8/07/00 11:45 a.m.
Pianin Strikes Again
Reporter Eric Pianin lives up to his reputation.

By NR's John J. Miller & Ramesh Ponnuru

 

ric Pianin is one of the reporters Republicans on Capitol Hill loathe most. An “analysis” he wrote with Charles Babington for the Washington Post's news pages this Saturday shows why. The headline: “From GOP Ticket, A One-Sided View / Bush, Cheney Speeches Take Great Liberties.”

The thesis: Even by the standards of political conventions, the Republicans' rhetoric was dishonest (“describing the Clinton-Gore administration's handling of several key policies in terms that don't square entirely with the facts”). Let's take a look at the indictment.
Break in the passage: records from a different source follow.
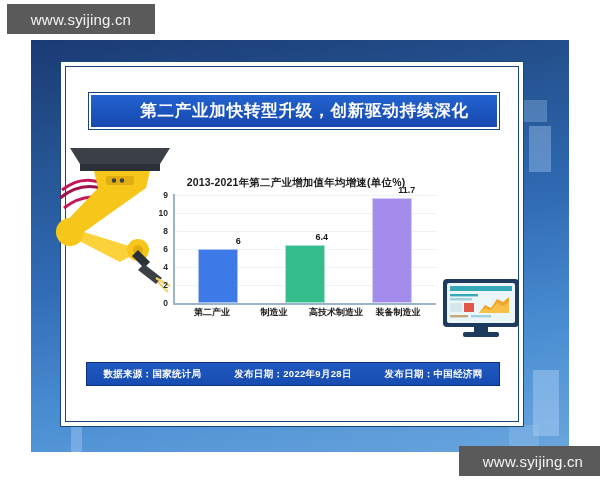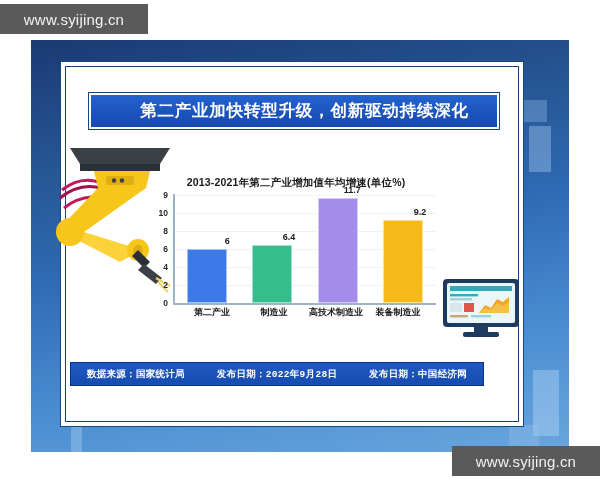"www.syijing.cn" .wm { margin-left: none -> 7px }
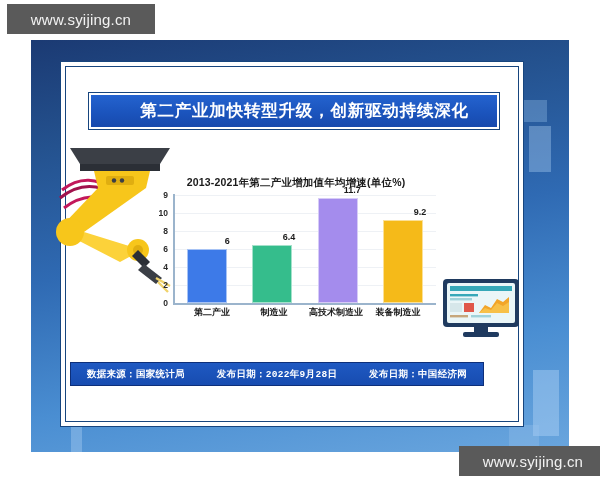"9.2" div.bar-wrap { html: <div> <span>9.2</span> <div></div> </div> -> none }
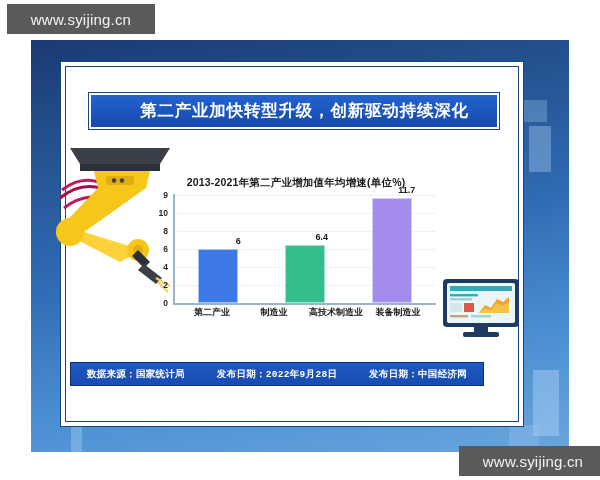"数据来源：国家统计局" .footer { font-family: Liberation Mono, monospace -> none; left: 70px -> 86px }
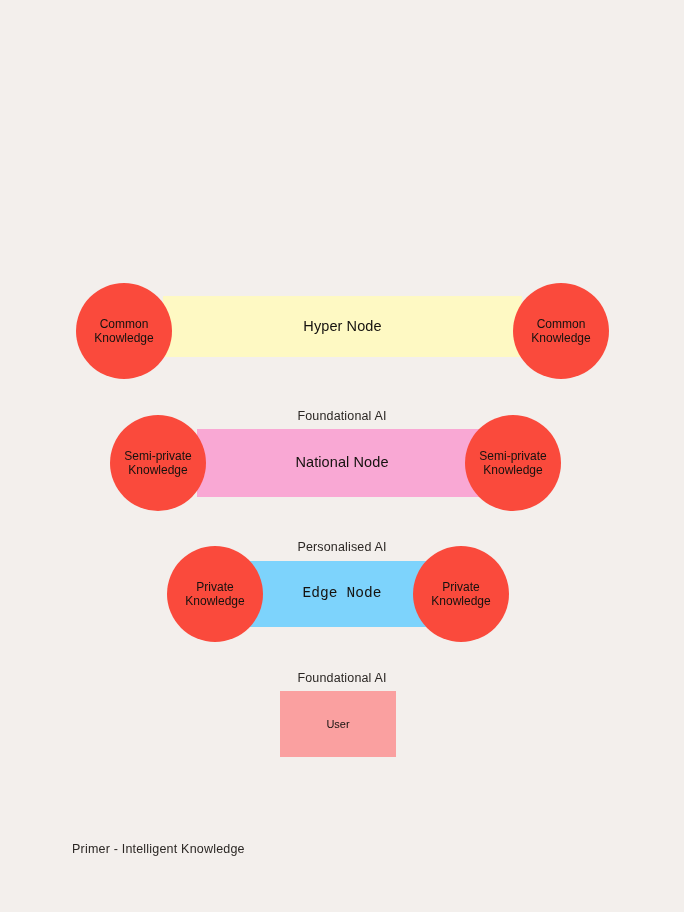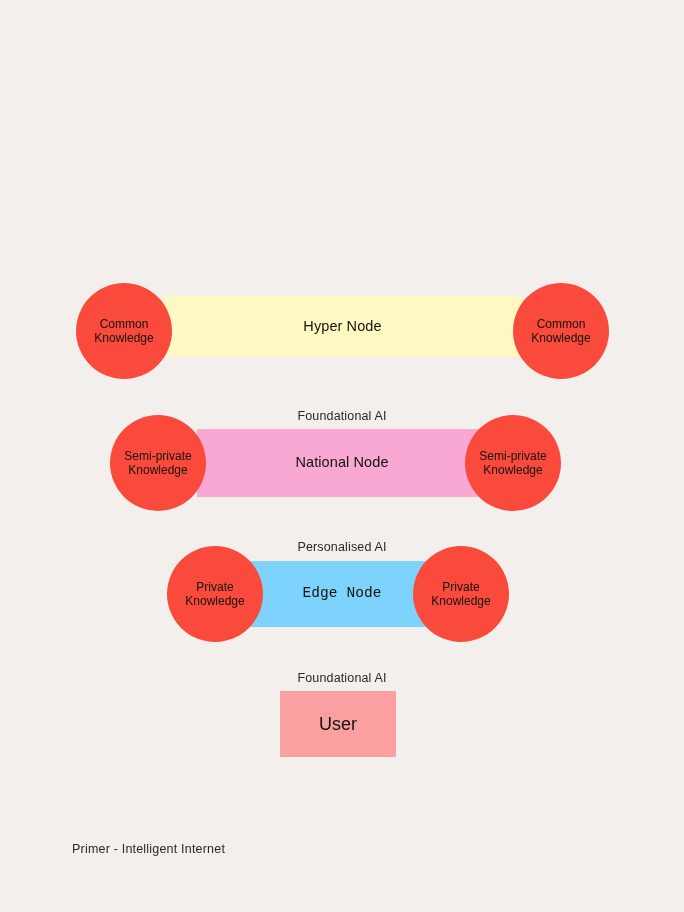"User" .user-box { font-size: 18px -> 11px }
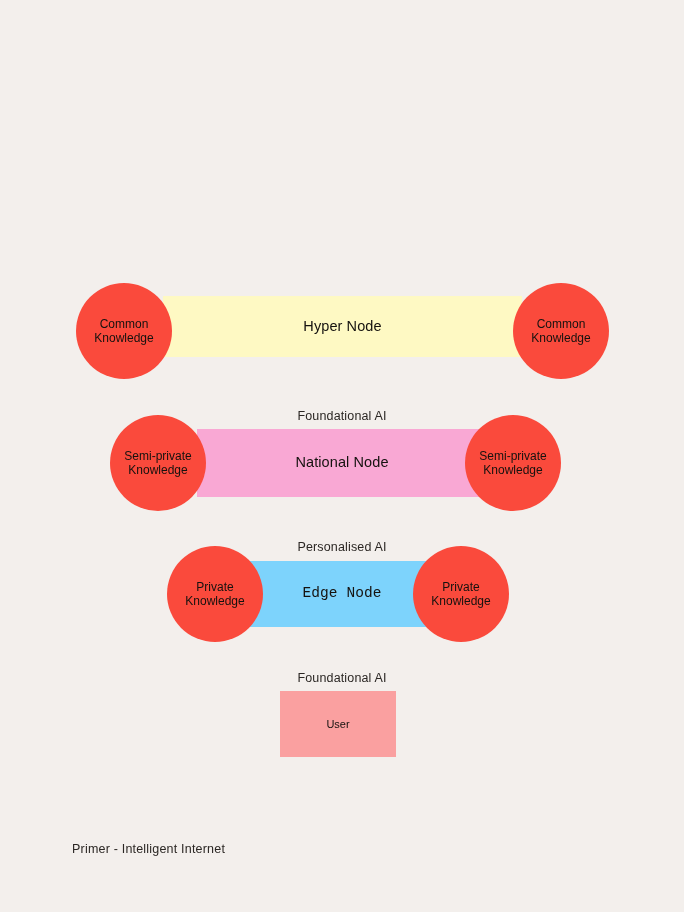"Primer - Intelligent Internet" div.footer-caption { text: Internet -> Knowledge }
1. Bush claimed that the administration did nothing to strengthen Social Security or Medicare. Pianin and Babington write that President Clinton was the first to call for using the Social Security surplus to pay down the national debt, “a move that arguably can improve Social Security's future.” So? A point that's arguable can assumed to be false in a convention speech. It's up to critics to argue for it. P&B also completely ignore Clinton's role in sabotaging a bipartisan commission on Medicare.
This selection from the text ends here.